## Task to complete
All the data that follows should be repeated exactly, without a single picture.

## Given data
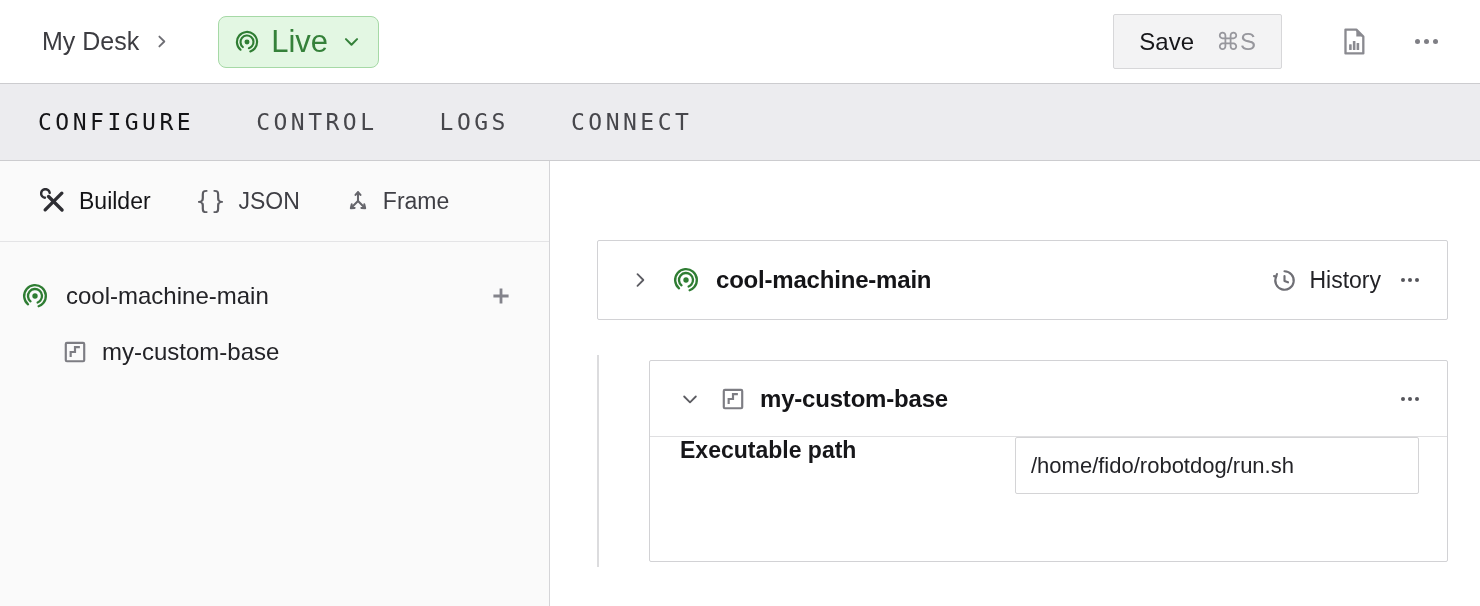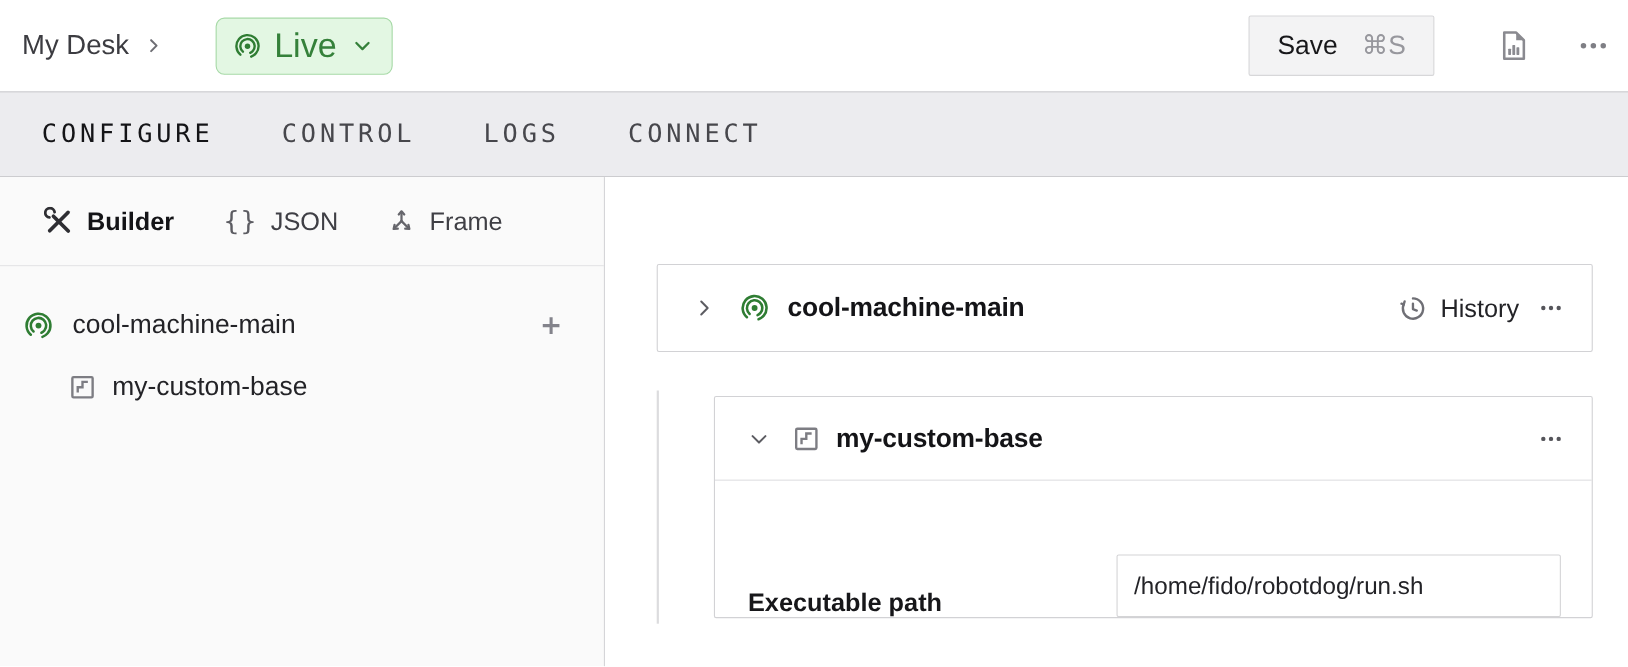--- a/index.html
+++ b/index.html
@@ -4,21 +4,21 @@
 <style>
   * { margin:0; padding:0; box-sizing:border-box; }
   html,body { background:#fff; }
   #app {
     width:1480px; height:606px; position:relative; overflow:hidden;
     background:#fff; color:#1b1b1e;
     font-family:"Liberation Sans", sans-serif;
   }
 
   
-  .header { height:83px; display:flex; align-items:center; padding:0 20px; background:#fff; }
+  .header { height:83px; display:flex; align-items:center; padding:0 42px; background:#fff; }
   .breadcrumb { display:flex; align-items:center; gap:14px; font-size:25px; }
   .crumb-parent { color:#3c3c41; }
   .crumb-current { font-weight:700; color:#141417; letter-spacing:-0.2px; }
   .live-pill {
     margin-left:48px; height:52px; padding:0 17px 0 15px; border-radius:8px;
     background:#e3f7e3; border:1px solid #a6d9a6;
     display:flex; align-items:center; gap:11px;
     font-size:31px; color:#35813a; cursor:pointer;
   }
   .header-right { margin-left:auto; display:flex; align-items:center; }
@@ -46,21 +46,21 @@
   }
   .tab { cursor:pointer; white-space:nowrap; }
   .tab.active { font-weight:400; color:#141417; }
 
   
   .content { display:flex; height:445px; }
 
   .sidepanel { width:550px; min-width:550px; background:#fafafa; border-right:1px solid #d5d5d8; }
   .viewtabs { height:81px; border-bottom:1px solid #e4e4e6; display:flex; align-items:center; padding-left:40px; gap:45px; }
   .viewtab { display:flex; align-items:center; gap:12px; font-size:23px; color:#3f3f45; cursor:pointer; }
-  .viewtab.active .viewtab-label { font-weight:700; color:#141417; }
+  .viewtab.active .viewtab-label { font-weight:400; color:#141417; }
   .braces { font-family:"DejaVu Sans Mono", monospace; font-size:24px; color:#5c5c62; letter-spacing:1px; }
 
   .tree { padding-top:26px; }
   .tree-root { height:56px; display:flex; align-items:center; padding:0 34px 0 21px; gap:17px; font-size:24px; color:#232327; cursor:pointer; }
   .plus-btn { margin-left:auto; display:flex; cursor:pointer; }
   .tree-child { height:52px; margin-top:2px; display:flex; align-items:center; padding-left:62px; gap:14px; font-size:24px; color:#232327; cursor:pointer; }
 
   .main { flex:1; position:relative; background:#fff; }
 
   .part-card {
@@ -75,21 +75,21 @@
   .connector { position:absolute; left:47px; top:194px; width:2px; height:212px; background:#dcdcde; }
 
   .component-card {
     position:absolute; left:99px; right:32px; top:199px; height:202px;
     background:#fff; border:1px solid #d2d2d5; border-radius:2px;
   }
   .component-header { height:76px; border-bottom:1px solid #dfdfe1; display:flex; align-items:center; padding:0 28px 0 30px; }
   .base-icon-wrap { margin-left:20px; display:flex; }
   .component-title { margin-left:14px; font-weight:700; font-size:24px; color:#141417; letter-spacing:-0.2px; }
   .component-header .dots { margin-left:auto; }
-  .component-body { height:124px; display:flex; align-items:flex-end; padding:0 28px 0 30px; }
+  .component-body { height:124px; display:flex; align-items:flex-start; padding:0 28px 0 30px; }
   .field-label { font-size:23px; font-weight:600; color:#17171a; }
   .field-input {
     margin-left:auto; width:404px; height:57px; background:#fff;
     border:1px solid #d4d4d6; border-radius:2px; padding:0 15px;
     font-size:22px; color:#232327; font-family:"Liberation Sans", sans-serif; outline:none;
   }
   .toggle { display:flex; cursor:pointer; }
   svg { display:block; }
 </style>
 </head>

## Result below
--- a/index.html
+++ b/index.html
@@ -4,21 +4,21 @@
 <style>
   * { margin:0; padding:0; box-sizing:border-box; }
   html,body { background:#fff; }
   #app {
     width:1480px; height:606px; position:relative; overflow:hidden;
     background:#fff; color:#1b1b1e;
     font-family:"Liberation Sans", sans-serif;
   }
 
   
-  .header { height:83px; display:flex; align-items:center; padding:0 20px; background:#fff; }
+  .header { height:83px; display:flex; align-items:center; padding:0 42px; background:#fff; }
   .breadcrumb { display:flex; align-items:center; gap:14px; font-size:25px; }
   .crumb-parent { color:#3c3c41; }
   .crumb-current { font-weight:700; color:#141417; letter-spacing:-0.2px; }
   .live-pill {
     margin-left:48px; height:52px; padding:0 17px 0 15px; border-radius:8px;
     background:#e3f7e3; border:1px solid #a6d9a6;
     display:flex; align-items:center; gap:11px;
     font-size:31px; color:#35813a; cursor:pointer;
   }
   .header-right { margin-left:auto; display:flex; align-items:center; }
@@ -46,21 +46,21 @@
   }
   .tab { cursor:pointer; white-space:nowrap; }
   .tab.active { font-weight:400; color:#141417; }
 
   
   .content { display:flex; height:445px; }
 
   .sidepanel { width:550px; min-width:550px; background:#fafafa; border-right:1px solid #d5d5d8; }
   .viewtabs { height:81px; border-bottom:1px solid #e4e4e6; display:flex; align-items:center; padding-left:40px; gap:45px; }
   .viewtab { display:flex; align-items:center; gap:12px; font-size:23px; color:#3f3f45; cursor:pointer; }
-  .viewtab.active .viewtab-label { font-weight:700; color:#141417; }
+  .viewtab.active .viewtab-label { font-weight:400; color:#141417; }
   .braces { font-family:"DejaVu Sans Mono", monospace; font-size:24px; color:#5c5c62; letter-spacing:1px; }
 
   .tree { padding-top:26px; }
   .tree-root { height:56px; display:flex; align-items:center; padding:0 34px 0 21px; gap:17px; font-size:24px; color:#232327; cursor:pointer; }
   .plus-btn { margin-left:auto; display:flex; cursor:pointer; }
   .tree-child { height:52px; margin-top:2px; display:flex; align-items:center; padding-left:62px; gap:14px; font-size:24px; color:#232327; cursor:pointer; }
 
   .main { flex:1; position:relative; background:#fff; }
 
   .part-card {
@@ -75,21 +75,21 @@
   .connector { position:absolute; left:47px; top:194px; width:2px; height:212px; background:#dcdcde; }
 
   .component-card {
     position:absolute; left:99px; right:32px; top:199px; height:202px;
     background:#fff; border:1px solid #d2d2d5; border-radius:2px;
   }
   .component-header { height:76px; border-bottom:1px solid #dfdfe1; display:flex; align-items:center; padding:0 28px 0 30px; }
   .base-icon-wrap { margin-left:20px; display:flex; }
   .component-title { margin-left:14px; font-weight:700; font-size:24px; color:#141417; letter-spacing:-0.2px; }
   .component-header .dots { margin-left:auto; }
-  .component-body { height:124px; display:flex; align-items:flex-end; padding:0 28px 0 30px; }
+  .component-body { height:124px; display:flex; align-items:flex-start; padding:0 28px 0 30px; }
   .field-label { font-size:23px; font-weight:600; color:#17171a; }
   .field-input {
     margin-left:auto; width:404px; height:57px; background:#fff;
     border:1px solid #d4d4d6; border-radius:2px; padding:0 15px;
     font-size:22px; color:#232327; font-family:"Liberation Sans", sans-serif; outline:none;
   }
   .toggle { display:flex; cursor:pointer; }
   svg { display:block; }
 </style>
 </head>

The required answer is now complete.